Конечно же, мне было 15 лет, и вокруг кипела революция, добравшаяся даже до моего удалённого от центра городка. В том числе это была моя персональная «индустриальная революция», как минимум она отразилась на моей музыкальной практике. Мы оккупировали колледж и не ходили на учёбу в те дни, но, несмотря на весь активизм, у меня была куча времени. Я тогда как раз начал играть на гитаре, у меня был метроном, против которого я бунтовал, возможно, просто потому, что бунт был в воздухе. В то время у меня появился первый соблазн играть механическую музыку, с двумя кастрюлями между метрономом — он начинал создавать свою музыку, ударяя стрелкой по посудине, вместо того чтобы просто тикать. Тогда я не знал, что это со мной на всю жизнь и что это первая машина, которую я создал. 

Вы были одним из первых, кто раздвинул границы между танцевальной, электронной и авангардной сценой, издаваясь на лейбле Rephlex и выступая между Люком Вайбертом и Squarepusher. Кто был инициатором вашего издания на Rephlex и как вы относитесь к нынешнему повальному смешению стилей?

Я не могу назвать себя пионером и едва ли ответственен за это. В первую очередь я хочу сказать спасибо Ричарду (Aphex Twin. — Прим. ред.), потому что он первым написал мне. Он всегда был открытым человеком, который любит мешать различные стили и жанры, и я разделяю этот подход. Для музыкантов различная музыка не числится по определённым ведомствам, мы её просто играем, без особой разницы, в каком стиле. Например, я вижу определённое сходство между африканской музыкой и электронной из-за повторения ритмов и так далее. С электронной сценой у меня больше общего, чем с мейнстримом или рок-музыкой, например.

Вы записали альбом с русским музыкантом Алексеем Айги. Расскажите, как это случилось.

Так же как и Афексом Твином — Алексей написал мне лет 20 назад, после того как услышал мои записи. Потом у него было концерт в Париже, крайне впечатливший меня, там мы впервые и встретились. Он очень полюбил мои машины и адаптировал их под себя. Мой отец был скрипачом-любителем, в нашем доме постоянно играла скрипка. Я, кстати, тоже пытался играть на ней, но Алексей, конечно же, делает это гораздо лучше меня и играет ровно в том ключе, в котором я люблю — с чувством, энергией и определённой лёгкостью. 

Не могли бы вы рассказать о вашем оркестре? Сколько сейчас у вас машин и когда вы начали их создавать?

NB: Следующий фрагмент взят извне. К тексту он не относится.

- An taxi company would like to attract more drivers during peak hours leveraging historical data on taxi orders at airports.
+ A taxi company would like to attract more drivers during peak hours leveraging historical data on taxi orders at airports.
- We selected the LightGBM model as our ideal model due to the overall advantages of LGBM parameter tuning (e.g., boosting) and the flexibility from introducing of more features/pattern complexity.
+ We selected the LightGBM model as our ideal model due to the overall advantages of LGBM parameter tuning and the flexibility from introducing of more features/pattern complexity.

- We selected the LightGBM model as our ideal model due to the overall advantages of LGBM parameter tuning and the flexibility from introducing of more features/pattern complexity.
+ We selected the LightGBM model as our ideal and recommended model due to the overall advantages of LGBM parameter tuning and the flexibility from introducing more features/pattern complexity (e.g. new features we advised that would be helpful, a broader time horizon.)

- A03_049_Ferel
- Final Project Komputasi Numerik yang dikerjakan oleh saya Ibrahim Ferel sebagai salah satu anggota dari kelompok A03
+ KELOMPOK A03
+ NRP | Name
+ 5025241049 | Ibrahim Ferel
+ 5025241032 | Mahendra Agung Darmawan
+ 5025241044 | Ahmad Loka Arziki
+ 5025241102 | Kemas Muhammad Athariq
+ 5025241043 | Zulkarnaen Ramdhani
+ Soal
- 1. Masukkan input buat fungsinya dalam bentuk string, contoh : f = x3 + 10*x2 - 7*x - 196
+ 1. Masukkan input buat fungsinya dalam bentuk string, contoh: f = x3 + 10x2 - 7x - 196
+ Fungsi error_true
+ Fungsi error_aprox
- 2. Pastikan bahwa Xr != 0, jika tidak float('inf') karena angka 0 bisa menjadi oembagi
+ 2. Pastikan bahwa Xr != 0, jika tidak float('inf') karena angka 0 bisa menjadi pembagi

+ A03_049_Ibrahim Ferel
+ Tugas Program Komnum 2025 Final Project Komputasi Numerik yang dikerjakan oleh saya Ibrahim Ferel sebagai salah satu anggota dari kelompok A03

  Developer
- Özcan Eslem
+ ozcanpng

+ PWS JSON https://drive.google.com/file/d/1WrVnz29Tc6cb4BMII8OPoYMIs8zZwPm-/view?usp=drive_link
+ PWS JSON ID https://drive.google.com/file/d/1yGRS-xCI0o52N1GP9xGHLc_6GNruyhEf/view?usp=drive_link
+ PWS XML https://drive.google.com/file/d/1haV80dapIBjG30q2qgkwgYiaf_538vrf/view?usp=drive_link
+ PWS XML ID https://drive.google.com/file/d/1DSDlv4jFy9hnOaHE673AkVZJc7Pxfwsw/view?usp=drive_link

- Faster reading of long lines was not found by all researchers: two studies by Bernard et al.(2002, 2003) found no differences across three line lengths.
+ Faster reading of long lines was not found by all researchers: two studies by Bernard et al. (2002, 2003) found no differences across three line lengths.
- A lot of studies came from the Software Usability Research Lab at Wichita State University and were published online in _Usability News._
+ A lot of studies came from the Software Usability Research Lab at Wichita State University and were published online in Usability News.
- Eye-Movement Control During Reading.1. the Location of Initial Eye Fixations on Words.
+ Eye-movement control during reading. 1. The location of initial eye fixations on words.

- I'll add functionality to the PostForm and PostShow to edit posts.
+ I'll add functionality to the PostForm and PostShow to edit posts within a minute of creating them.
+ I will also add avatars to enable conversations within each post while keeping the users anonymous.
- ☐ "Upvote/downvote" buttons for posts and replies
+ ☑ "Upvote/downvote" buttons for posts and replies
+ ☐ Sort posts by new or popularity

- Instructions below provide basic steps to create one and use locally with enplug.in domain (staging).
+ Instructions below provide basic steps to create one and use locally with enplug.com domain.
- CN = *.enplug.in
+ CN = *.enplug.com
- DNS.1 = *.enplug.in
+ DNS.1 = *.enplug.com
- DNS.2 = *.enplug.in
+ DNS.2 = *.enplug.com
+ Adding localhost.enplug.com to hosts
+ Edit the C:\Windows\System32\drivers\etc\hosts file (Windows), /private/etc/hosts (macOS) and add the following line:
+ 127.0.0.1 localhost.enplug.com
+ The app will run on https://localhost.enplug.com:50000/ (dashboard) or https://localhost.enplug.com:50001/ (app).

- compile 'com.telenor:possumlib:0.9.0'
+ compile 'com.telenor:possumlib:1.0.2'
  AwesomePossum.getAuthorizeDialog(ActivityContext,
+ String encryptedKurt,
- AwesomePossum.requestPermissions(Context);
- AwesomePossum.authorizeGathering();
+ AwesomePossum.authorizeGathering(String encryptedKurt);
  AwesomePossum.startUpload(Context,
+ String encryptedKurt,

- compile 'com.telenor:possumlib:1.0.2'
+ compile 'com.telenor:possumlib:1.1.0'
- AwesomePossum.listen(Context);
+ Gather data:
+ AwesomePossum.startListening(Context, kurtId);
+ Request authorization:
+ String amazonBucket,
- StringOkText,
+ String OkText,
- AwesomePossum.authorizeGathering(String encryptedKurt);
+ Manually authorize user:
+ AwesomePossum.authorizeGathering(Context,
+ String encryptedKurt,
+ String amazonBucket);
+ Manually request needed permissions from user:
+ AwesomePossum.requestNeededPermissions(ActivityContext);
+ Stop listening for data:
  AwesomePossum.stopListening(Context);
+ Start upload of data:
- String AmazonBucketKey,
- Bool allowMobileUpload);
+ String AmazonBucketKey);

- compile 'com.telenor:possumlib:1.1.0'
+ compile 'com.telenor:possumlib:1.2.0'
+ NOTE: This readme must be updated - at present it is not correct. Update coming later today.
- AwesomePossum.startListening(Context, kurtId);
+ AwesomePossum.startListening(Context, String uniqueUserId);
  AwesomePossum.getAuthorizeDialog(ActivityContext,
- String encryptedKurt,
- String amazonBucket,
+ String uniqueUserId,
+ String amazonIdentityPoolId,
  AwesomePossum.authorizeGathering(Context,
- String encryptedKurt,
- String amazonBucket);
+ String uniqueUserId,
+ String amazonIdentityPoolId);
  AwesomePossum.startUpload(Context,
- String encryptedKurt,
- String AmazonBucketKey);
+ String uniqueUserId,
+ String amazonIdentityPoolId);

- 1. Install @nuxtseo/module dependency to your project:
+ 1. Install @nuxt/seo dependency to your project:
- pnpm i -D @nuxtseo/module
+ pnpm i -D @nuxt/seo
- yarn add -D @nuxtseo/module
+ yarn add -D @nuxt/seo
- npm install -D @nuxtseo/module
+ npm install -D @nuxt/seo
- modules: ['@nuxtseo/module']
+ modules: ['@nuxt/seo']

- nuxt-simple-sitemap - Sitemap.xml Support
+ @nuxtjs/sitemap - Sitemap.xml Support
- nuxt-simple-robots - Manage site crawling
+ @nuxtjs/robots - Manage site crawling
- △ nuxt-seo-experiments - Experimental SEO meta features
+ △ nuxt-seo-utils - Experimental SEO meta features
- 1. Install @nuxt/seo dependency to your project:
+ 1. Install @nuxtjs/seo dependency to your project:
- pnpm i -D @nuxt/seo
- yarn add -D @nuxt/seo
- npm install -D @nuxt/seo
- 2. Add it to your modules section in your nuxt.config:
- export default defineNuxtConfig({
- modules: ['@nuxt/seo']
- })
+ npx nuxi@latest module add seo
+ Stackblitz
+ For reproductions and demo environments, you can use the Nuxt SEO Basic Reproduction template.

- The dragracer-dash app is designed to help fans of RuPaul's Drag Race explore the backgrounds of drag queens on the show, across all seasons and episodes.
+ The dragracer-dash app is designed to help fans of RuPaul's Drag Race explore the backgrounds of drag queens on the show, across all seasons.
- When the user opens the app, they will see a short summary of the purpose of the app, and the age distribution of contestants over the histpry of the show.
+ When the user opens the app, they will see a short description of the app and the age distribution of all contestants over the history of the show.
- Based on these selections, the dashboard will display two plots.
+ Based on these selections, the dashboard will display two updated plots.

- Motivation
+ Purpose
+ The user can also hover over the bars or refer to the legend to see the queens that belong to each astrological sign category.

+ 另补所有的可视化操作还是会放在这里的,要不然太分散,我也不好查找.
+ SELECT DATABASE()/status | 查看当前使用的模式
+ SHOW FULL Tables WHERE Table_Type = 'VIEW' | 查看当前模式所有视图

У меня достаточно много не только машин, но и различных объектов, девайсов, маленьких роботов, звуковых скульптур. С чего всё началось? Я помогал своим родителям с переездом и увидел коробку с детским конструктором, который назывался Mecano, примерно тогда же меня пригласили отыграть сольный концерт, и я решил сделать из этого конструктора небольшого робота. У меня был электромотор и хирургические инструменты, и из этих трех вещей я создал свой первый механизм, отыграв на этом концерте с ним дуэтом. Но главной причиной моего увлечения было прочтение книги Реймона Русселя «Африканские впечатления»: читая описания всех этих невероятных, вымышленных изобретений, я попал под очень крепкое влияние. 

Чего стоит ожидать от вашего концерта в «Марсе»?

Я буду использовать свою главную машину, у которой есть различные возможности, позади машины будет небольшой экран, где будет проиграно видео. На видео будут показаны руки музыкантов прошлого, играющих на своих инструментах, то есть вы увидите огромные руки музыкантов с наложенными на них съёмками механизмов моей машины. А музыкально это будет микс нового и старого звучания.